RECORDS PROVIDED ->
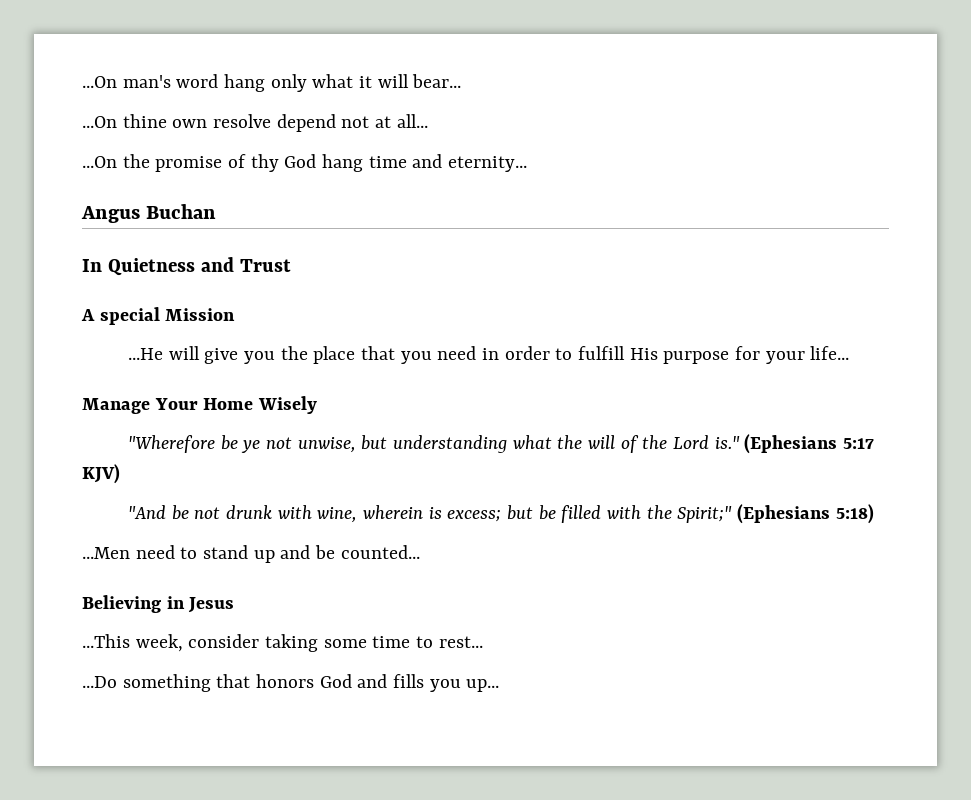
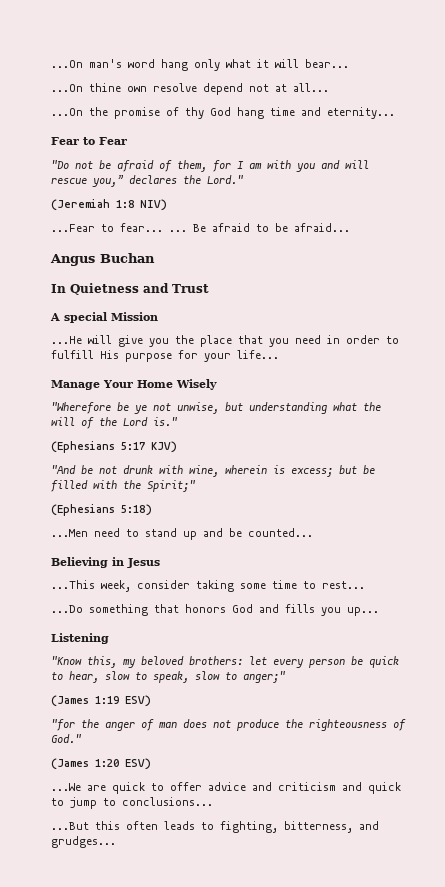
(528, 164) none -> [51,137,127,145] [51,160,369,172] [51,175,244,187] [51,199,167,211] [51,223,350,232] // Fear to Fear // "Do not be afraid of them, for I am with you and will rescue you,” declares the Lord." // (Jeremiah 1:8 NIV) // ...Fear to fear... ... Be afraid to be afraid...
(740, 442) none -> (178, 421) //
(733, 514) none -> (196, 486) //
(500, 685) none -> [51,633,109,644] [51,656,399,668] [51,671,286,683] [51,695,151,707] [51,719,406,731] [51,734,82,743] [51,758,151,770] [51,782,401,794] [51,797,213,809] [51,821,379,833] [51,836,116,848] // Listening // "Know this, my beloved brothers: let every person be quick to hear, slow to speak, slow to anger;" // (James 1:19 ESV) // "for the anger of man does not produce the righteousness of God." // (James 1:20 ESV) // ...We are quick to offer advice and criticism and quick to jump to conclusions... // ...But this often leads to fighting, bitterness, and grudges...

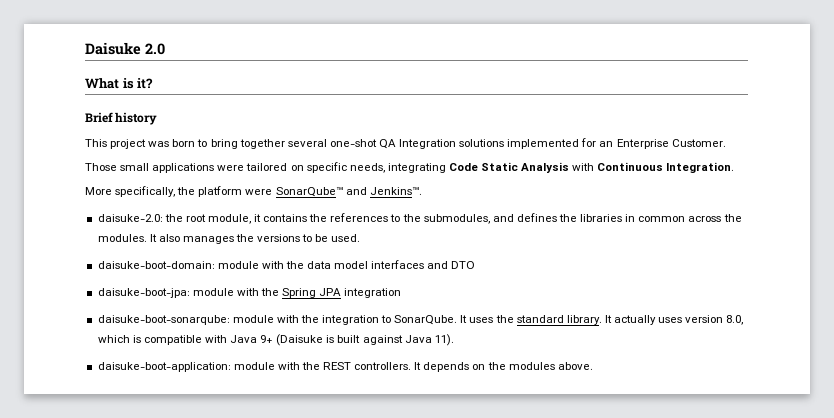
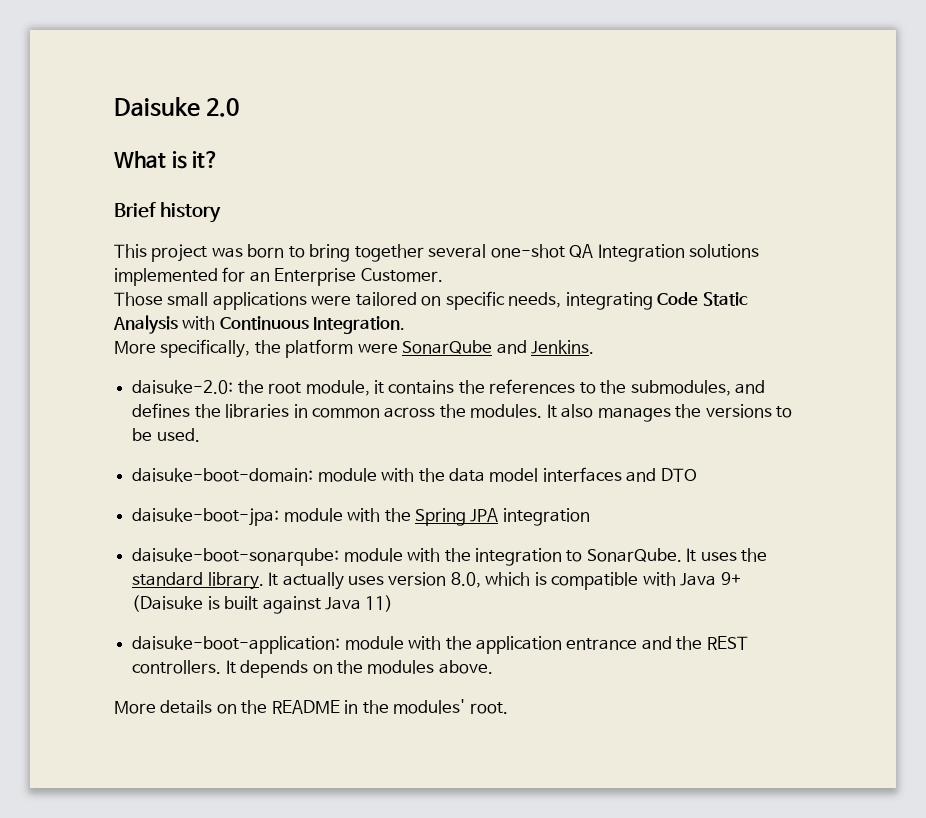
[275,186,422,197] SonarQube™ and Jenkins™. -> [402,340,595,354] SonarQube and Jenkins.
[434,334,454,346] 11). -> [365,595,394,612] 11)
(320, 366) none -> [475,636,703,654] application entrance and the
(593, 366) none -> [114,699,508,714] // More details on the README in the modules' root.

WORK ORDER -> Everything in the records except the pictures should be printed again exactly.

REPLY ->
(528, 164) none -> [51,137,127,145] [51,160,369,172] [51,175,244,187] [51,199,167,211] [51,223,350,232] // Fear to Fear // "Do not be afraid of them, for I am with you and will rescue you,” declares the Lord." // (Jeremiah 1:8 NIV) // ...Fear to fear... ... Be afraid to be afraid...
(740, 442) none -> (178, 421) //
(733, 514) none -> (196, 486) //
(500, 685) none -> [51,633,109,644] [51,656,399,668] [51,671,286,683] [51,695,151,707] [51,719,406,731] [51,734,82,743] [51,758,151,770] [51,782,401,794] [51,797,213,809] [51,821,379,833] [51,836,116,848] // Listening // "Know this, my beloved brothers: let every person be quick to hear, slow to speak, slow to anger;" // (James 1:19 ESV) // "for the anger of man does not produce the righteousness of God." // (James 1:20 ESV) // ...We are quick to offer advice and criticism and quick to jump to conclusions... // ...But this often leads to fighting, bitterness, and grudges...

[275,186,422,197] SonarQube™ and Jenkins™. -> [402,340,595,354] SonarQube and Jenkins.
[434,334,454,346] 11). -> [365,595,394,612] 11)
(320, 366) none -> [475,636,703,654] application entrance and the
(593, 366) none -> [114,699,508,714] // More details on the README in the modules' root.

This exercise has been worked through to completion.